The world’s best-selling garden writer’s latest, The Green Garden Expert, says: “Whether you decide upon a completely organic approach or prefer to take just a few steps along the environmentally-friendly road, The Green Garden Expert explains the options.”

But does this really stand up?

Chems and ferts maker Pan Britannica Industries, where Hessayon was chief scientist, published and distributed the books until the 2000s.
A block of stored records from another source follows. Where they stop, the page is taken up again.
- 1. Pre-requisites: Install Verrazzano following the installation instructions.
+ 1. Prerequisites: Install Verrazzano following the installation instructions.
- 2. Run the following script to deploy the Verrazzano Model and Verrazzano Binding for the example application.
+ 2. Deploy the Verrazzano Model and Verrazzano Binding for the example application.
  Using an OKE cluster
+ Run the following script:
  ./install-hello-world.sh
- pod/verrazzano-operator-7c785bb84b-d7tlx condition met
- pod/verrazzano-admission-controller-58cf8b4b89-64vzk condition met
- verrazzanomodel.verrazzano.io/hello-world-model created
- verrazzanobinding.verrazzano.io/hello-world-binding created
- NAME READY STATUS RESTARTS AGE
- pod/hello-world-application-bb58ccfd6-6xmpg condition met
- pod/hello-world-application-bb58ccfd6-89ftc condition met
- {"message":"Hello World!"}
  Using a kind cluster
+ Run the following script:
PBI is now part of Bayer, the German pharmaceutical and chemical company. Bayer no longer sees Hess as core business so Transworld now publishes the Hessayon guide series.

Latest releases include a Cat Expert book and a Hessayon Xmas miscellany. And now environmentally-friendly Hess. Is this squeezing the franchise too hard?
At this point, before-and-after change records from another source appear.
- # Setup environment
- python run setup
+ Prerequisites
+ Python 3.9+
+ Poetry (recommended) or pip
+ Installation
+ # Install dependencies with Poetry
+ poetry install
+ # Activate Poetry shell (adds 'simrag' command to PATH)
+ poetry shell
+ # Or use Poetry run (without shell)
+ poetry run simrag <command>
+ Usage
In a typically anodyne recent Daily Telegraph Q&A, with vetted emailed questions and answers, Hess says: “Once we had a ‘front room’’ attitude, the garden had to be as neat as a pin and free from all weeds and insect-eaten leaves. Now our plot is more of an ”outdoor living room’’. As The Green Garden Expert says, learn to live with daisies and buttercups.”

He adds: “Unfortunately, the range of organic sprays continues to decline. I stick to good old Growmore and also Fish, Blood and Bone – the best of the organics. During my active years I regarded myself as a gardener who kept the environment in mind. I would use products and techniques that I felt would not harm the plants, people or the environment. There were many chemicals I would not use.”
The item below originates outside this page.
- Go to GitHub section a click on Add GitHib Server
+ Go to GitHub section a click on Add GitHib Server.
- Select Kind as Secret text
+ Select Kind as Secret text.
Hessayon is a living legend and I’m one of the few to interview him face-to-face and on the phone – perhaps techniques the Telegraph could try. He’s not a green and never has been. Hessayon’s books originally sprang out of his work at PBI and include numerous references to products he helped develop. The books popularised these chemical products. But today’s gardener is less keen on using chemicals in the garden – and it seems Dr Hessayon wants to rewrite the past to pretend he always was too. His advice was of its time. He gave the options available. This green book updates for modern tastes. But it doesn’t sit well with what’s gone before.

The stats suggest that most gardeners have a Hessayon on their bookshelves. I chose a 1986 edition of Dr Hess’s first book, The Garden Expert, to compare to the Green Garden Expert. The 128-page 1986 guide includes 21 pages on ‘troubles’ and six pages on fertilizers.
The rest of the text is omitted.